I am very, very tempted…I’m also pretty sure it’s what Sherlock would do.
Don’t delete what you’ve done but do try it as a screen play – if nothing else it will give you a richer feel of character etc – I wrote some diary entries for my characters for this.
Your talents are angled towards screen writing (i’m thinking of the way you act every dialogue out!) so give it a go! Although I do warn you it’s supposedly even harder to break into than publishing (and publishing is crazy hard!) xx
Thanks laura, THINK im at a stage where trying something else wont blow my mind to peices. But I kind of hope that a good idea is a good idea and if anything is ever going to happen with it it will in any form. (it wont…i know it wont…SOOOOOOOOOOOOB!!!!)

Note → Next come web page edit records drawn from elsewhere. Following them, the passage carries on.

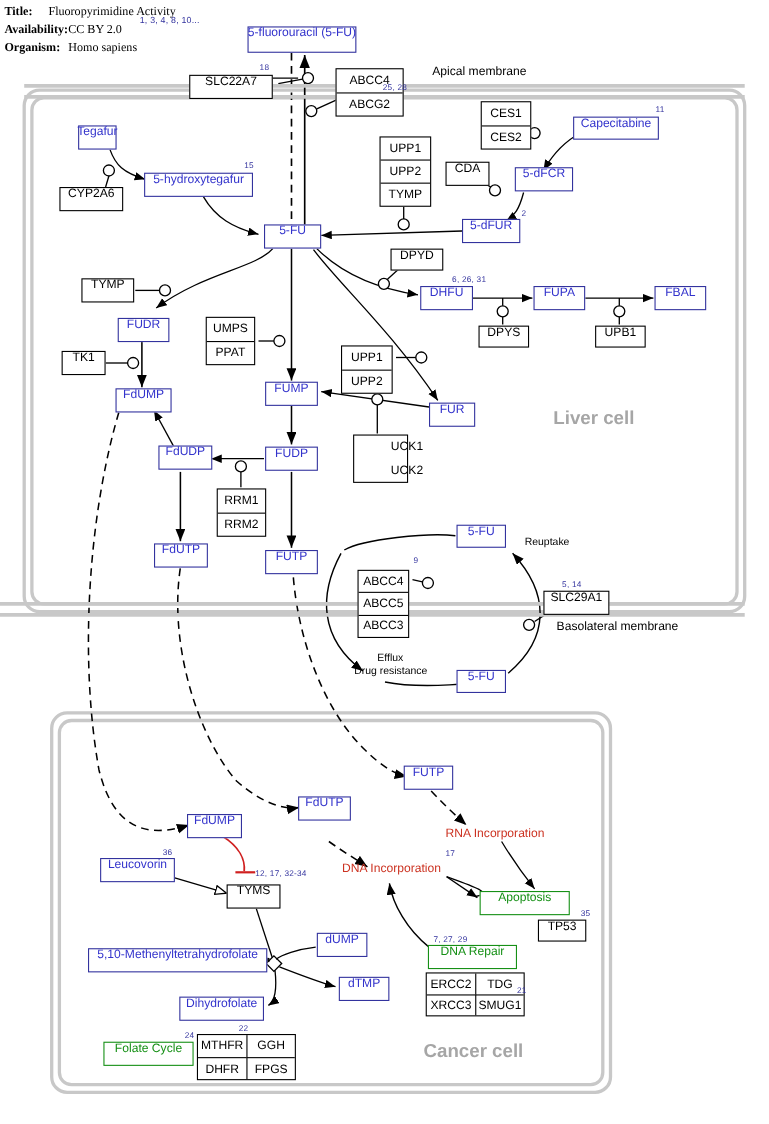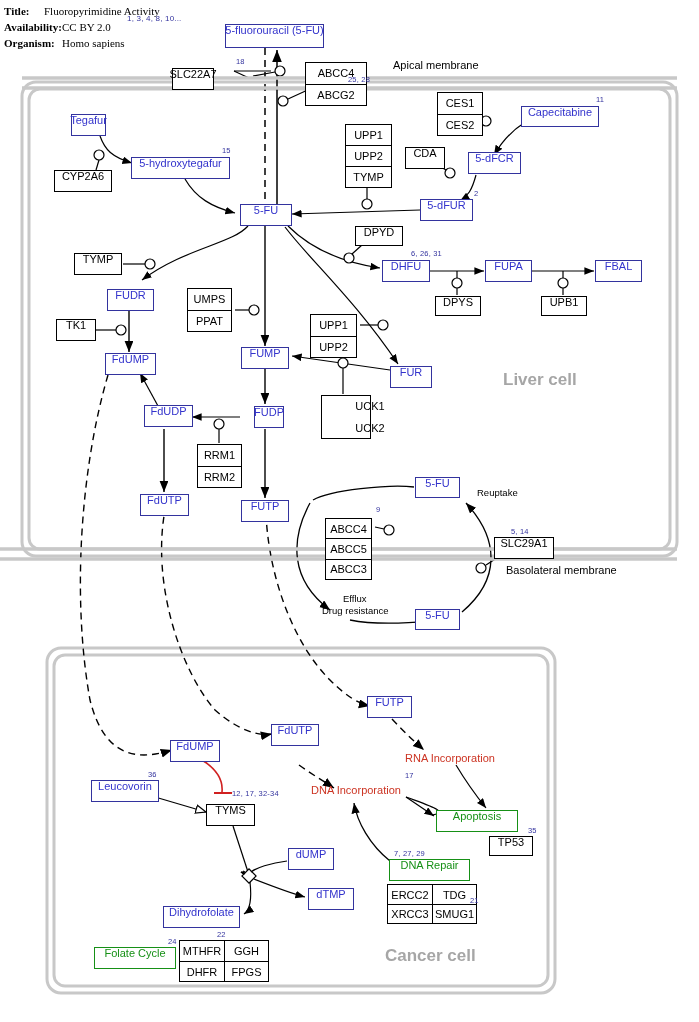"SLC22A7" div.node { width: 42px -> 76px }
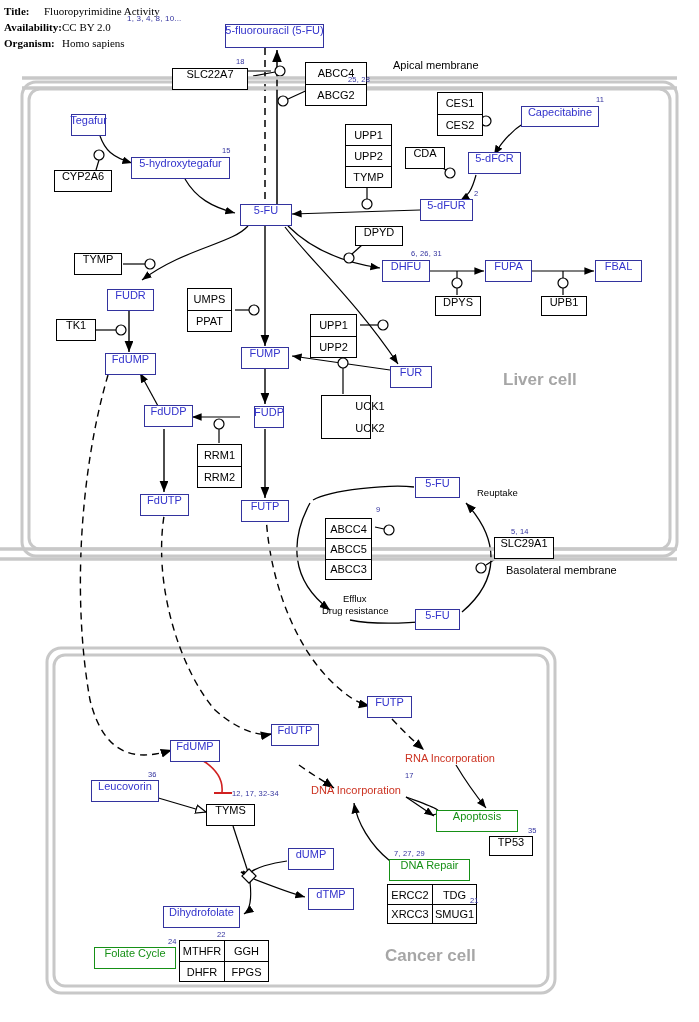"FUDP" div.node { margin-left: 13px -> none; width: 30px -> 48px }
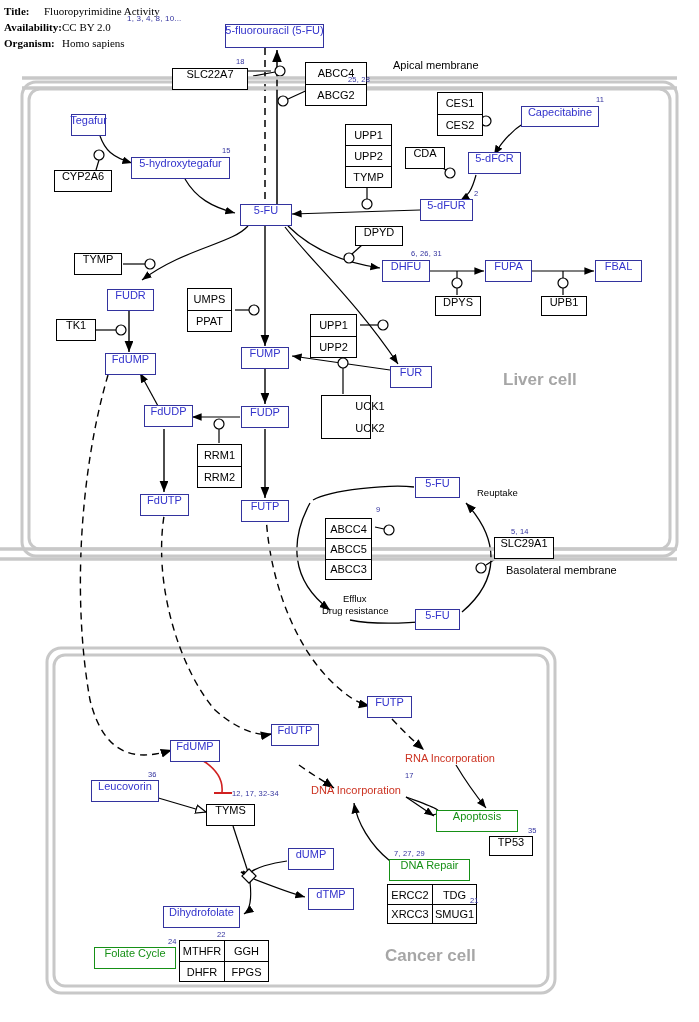"5,10-Methenyltetrahydrofolate" div.node { html: none -> <div> <span>5,10-Methenyltetrahydrofolate</span> </div> }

Do it Hannah! Combine your love of writing with your love of film and I’m sure you’ll have an award winning screenplay before you know it! I’m expecting a part written with Bill Murray in mind!
Screenplay idea sounds hot. I concur with Laura; don’t delete no shizzle though! Weird thought but that you would write good screenplays occurred to me in Tesco when we were buying yeast (!) and you shouted out to Kev & Laura “We’re just going down this aisle!” in a sort of mock, we’re-a-family-but-we’re-obviously-not kind of way. I think you could be the don of dialogue, but less Spanish. But I didn’t think “screenplay” to myself in Tesco, but more “stuff for TV” because I don’t completely understand what a screenplay is (it’s not like a play for television is it? It’s essentially anything that could appear on a screen i.e. drama, sitcom etc? or not?)
All that tabbing in Word though – would fuck me right off. I tried to write one when I was 15. It was about a man who had Random Iambic Pentameter Disorder and all the hilarious ensuing japery, so you can imagine how good it was.